- [What is needed]: Begin your copy at the line with "-120,12 +120,11 @@" in the records below and end it at the line with "16px; border-left: 2px", restating each line word for word; omit the pictures.

- [Data under study]:
■ ■ ■

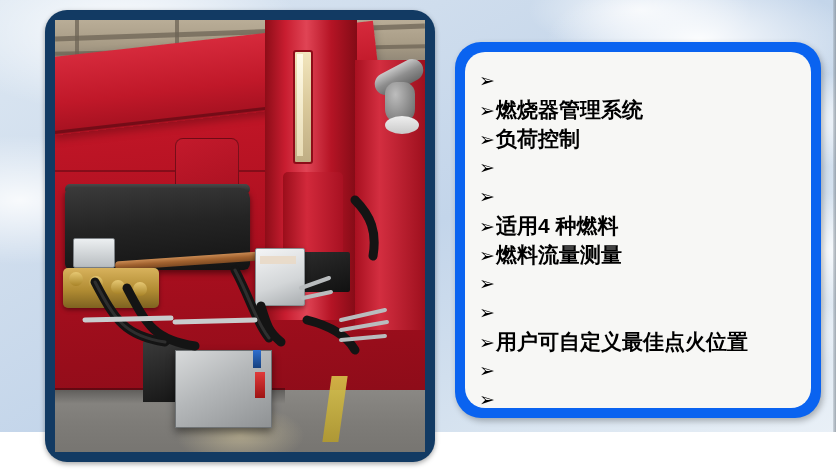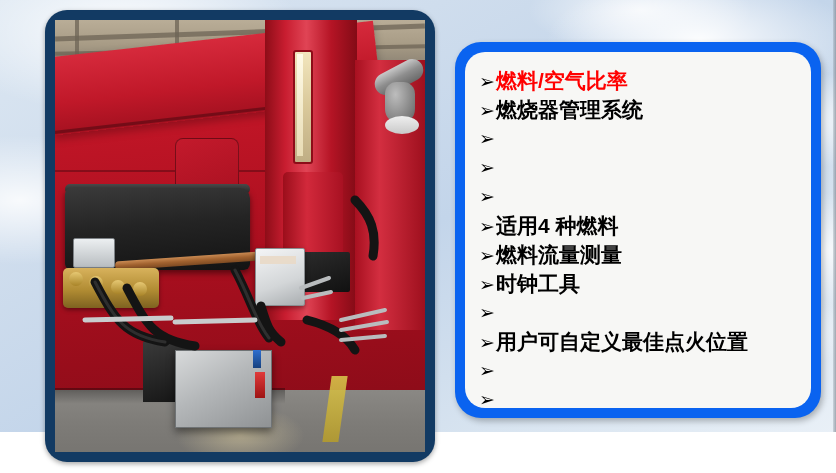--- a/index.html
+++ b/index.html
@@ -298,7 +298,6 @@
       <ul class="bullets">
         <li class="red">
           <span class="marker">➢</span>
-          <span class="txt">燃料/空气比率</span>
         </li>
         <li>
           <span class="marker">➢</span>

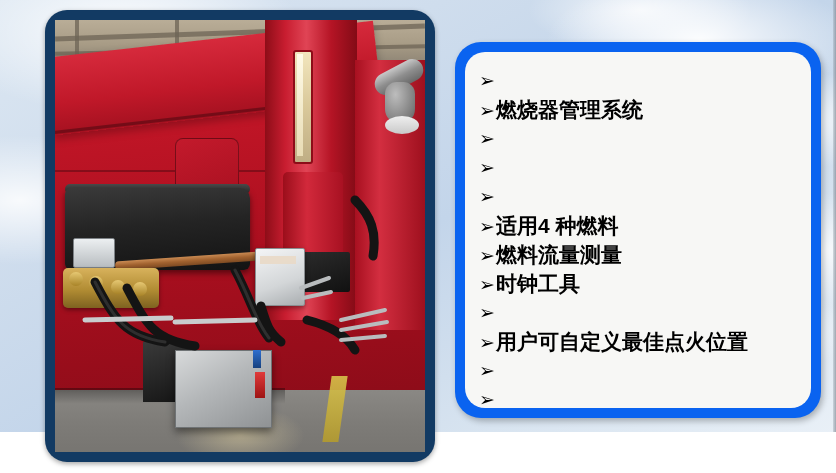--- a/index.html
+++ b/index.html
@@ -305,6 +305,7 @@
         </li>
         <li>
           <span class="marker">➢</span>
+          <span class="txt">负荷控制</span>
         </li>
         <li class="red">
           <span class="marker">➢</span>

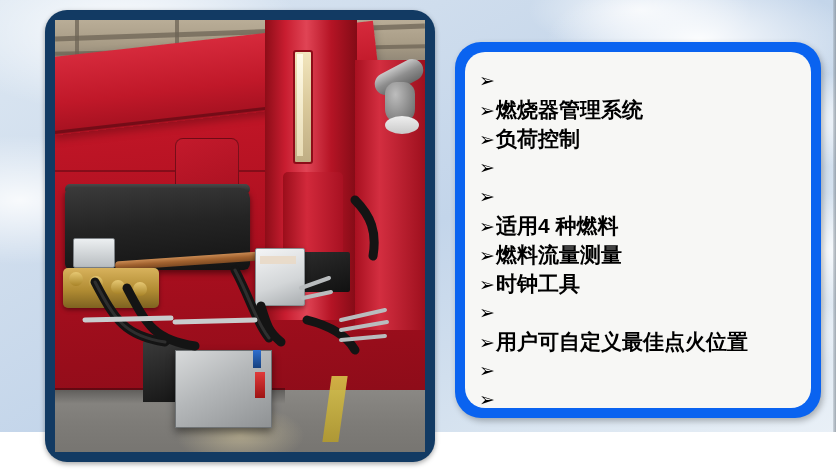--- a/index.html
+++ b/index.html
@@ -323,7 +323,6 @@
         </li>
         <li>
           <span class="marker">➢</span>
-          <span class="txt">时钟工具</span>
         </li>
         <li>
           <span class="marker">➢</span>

■ ■ ■

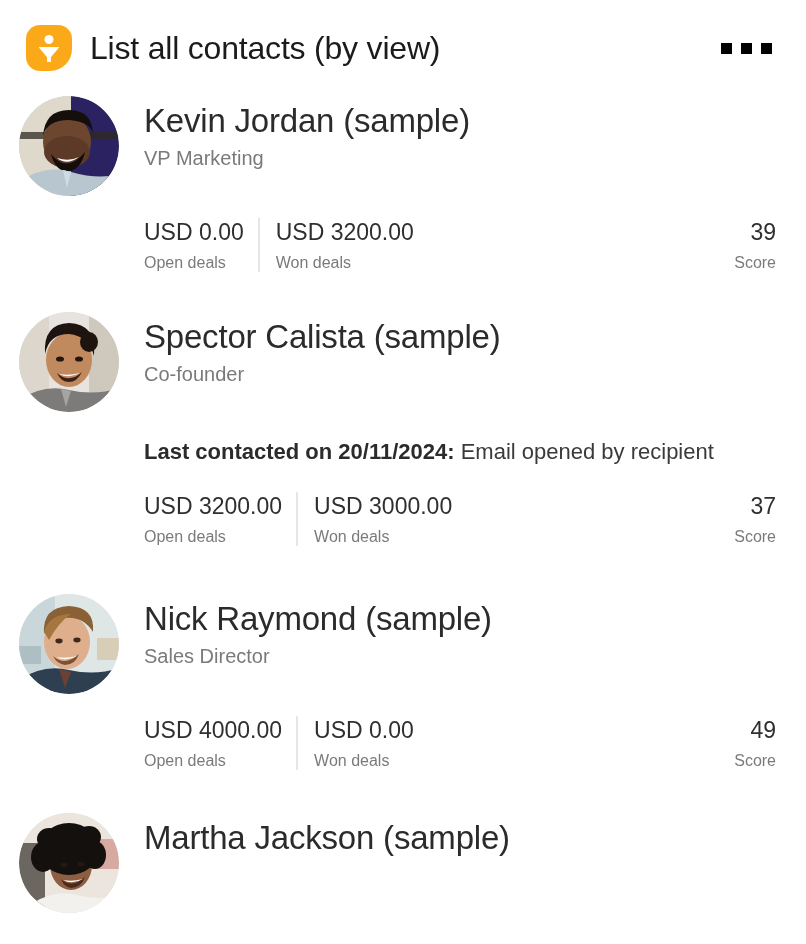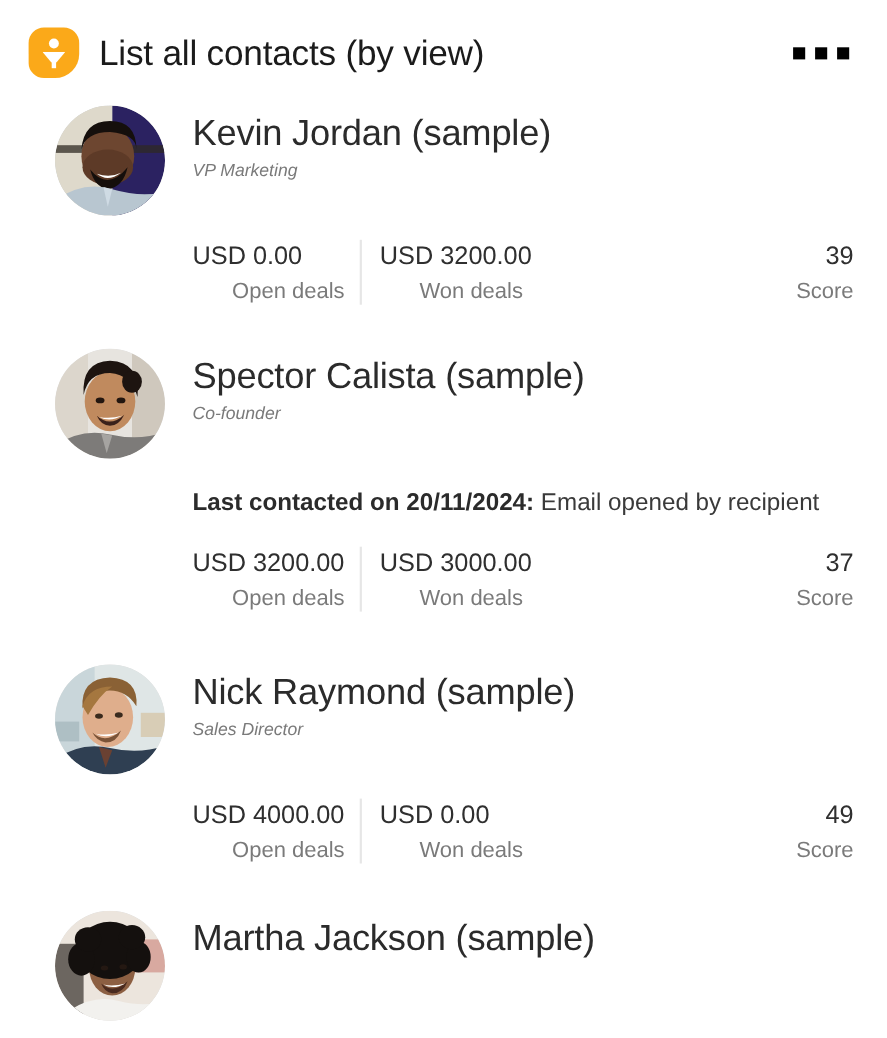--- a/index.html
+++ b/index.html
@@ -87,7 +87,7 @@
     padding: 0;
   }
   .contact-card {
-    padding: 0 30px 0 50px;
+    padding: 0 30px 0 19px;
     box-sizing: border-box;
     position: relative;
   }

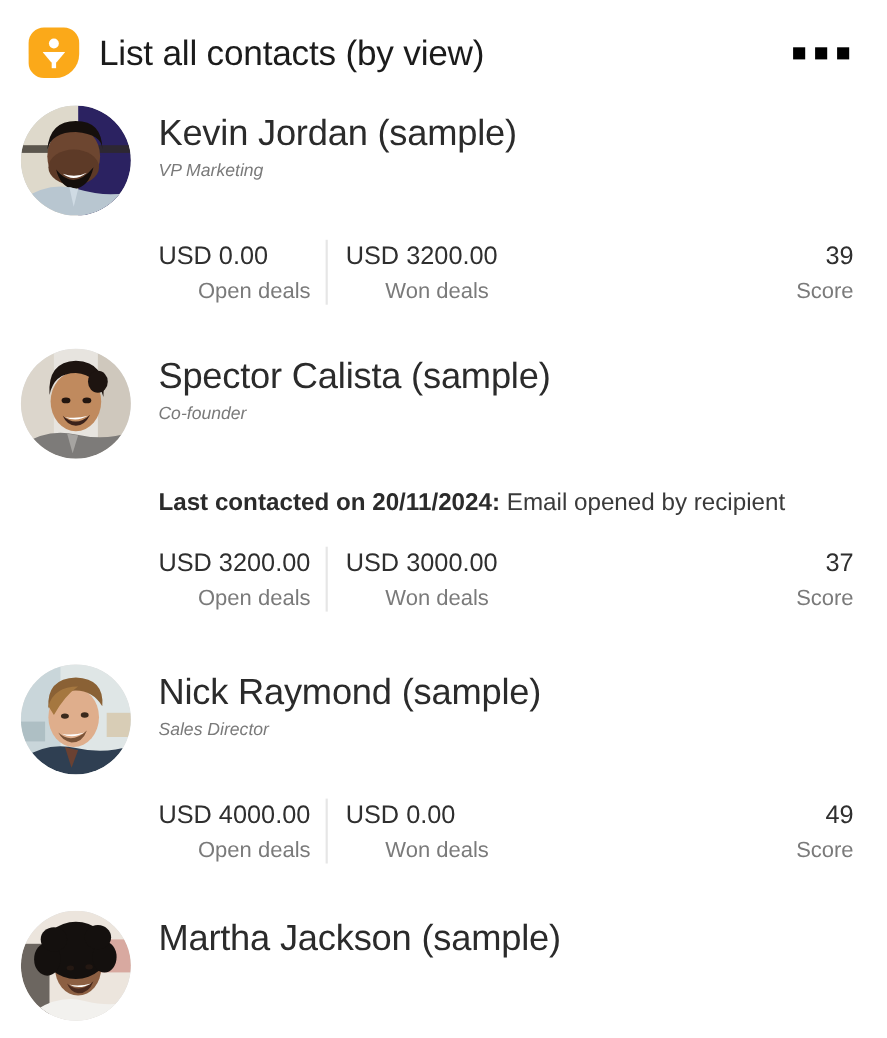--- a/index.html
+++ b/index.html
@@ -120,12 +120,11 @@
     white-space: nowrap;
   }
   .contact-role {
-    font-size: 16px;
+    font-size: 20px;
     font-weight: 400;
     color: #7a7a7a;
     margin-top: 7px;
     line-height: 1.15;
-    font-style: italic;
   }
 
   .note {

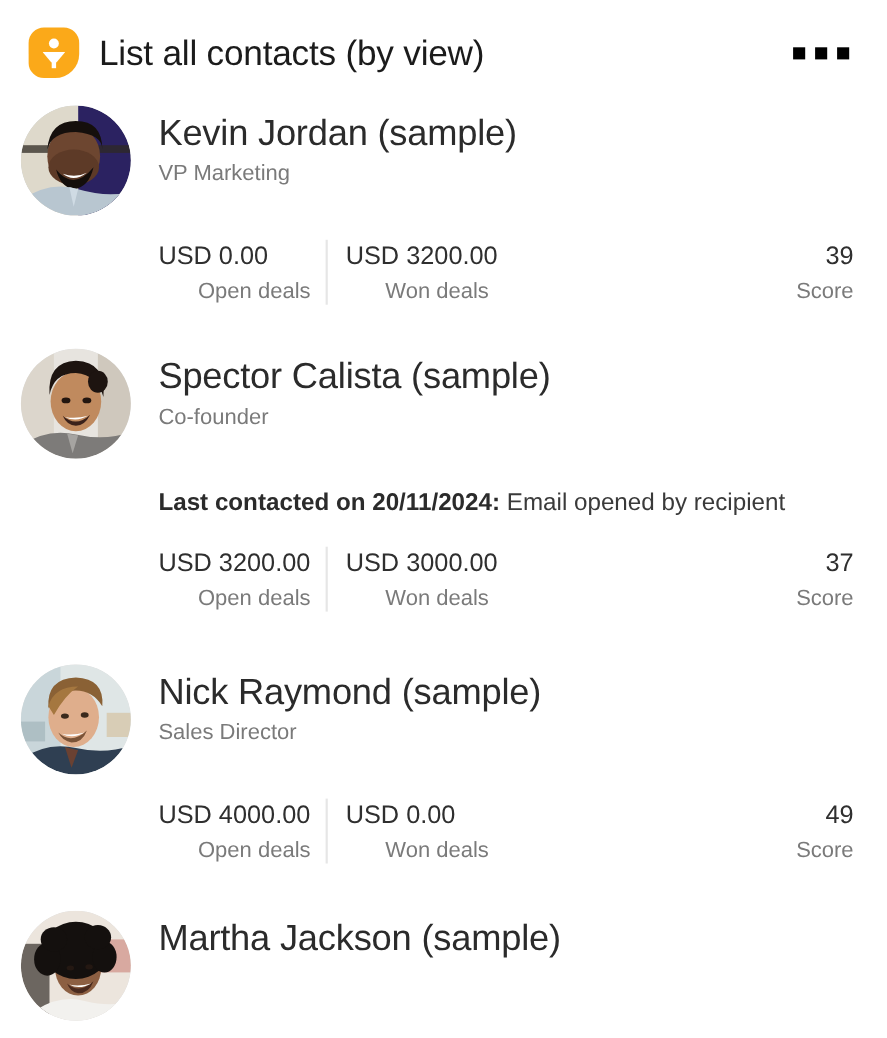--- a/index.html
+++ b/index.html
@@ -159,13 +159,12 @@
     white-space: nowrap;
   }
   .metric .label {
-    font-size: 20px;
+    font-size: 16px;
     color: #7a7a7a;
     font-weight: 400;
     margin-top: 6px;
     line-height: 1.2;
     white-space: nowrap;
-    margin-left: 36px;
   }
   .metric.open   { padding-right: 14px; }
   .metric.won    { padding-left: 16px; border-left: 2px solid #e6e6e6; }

■ ■ ■

- [The answer]:
@@ -120,12 +120,11 @@
     white-space: nowrap;
   }
   .contact-role {
-    font-size: 16px;
+    font-size: 20px;
     font-weight: 400;
     color: #7a7a7a;
     margin-top: 7px;
     line-height: 1.15;
-    font-style: italic;
   }
 
   .note {

--- a/index.html
+++ b/index.html
@@ -159,13 +159,12 @@
     white-space: nowrap;
   }
   .metric .label {
-    font-size: 20px;
+    font-size: 16px;
     color: #7a7a7a;
     font-weight: 400;
     margin-top: 6px;
     line-height: 1.2;
     white-space: nowrap;
-    margin-left: 36px;
   }
   .metric.open   { padding-right: 14px; }
   .metric.won    { padding-left: 16px; border-left: 2px solid #e6e6e6; }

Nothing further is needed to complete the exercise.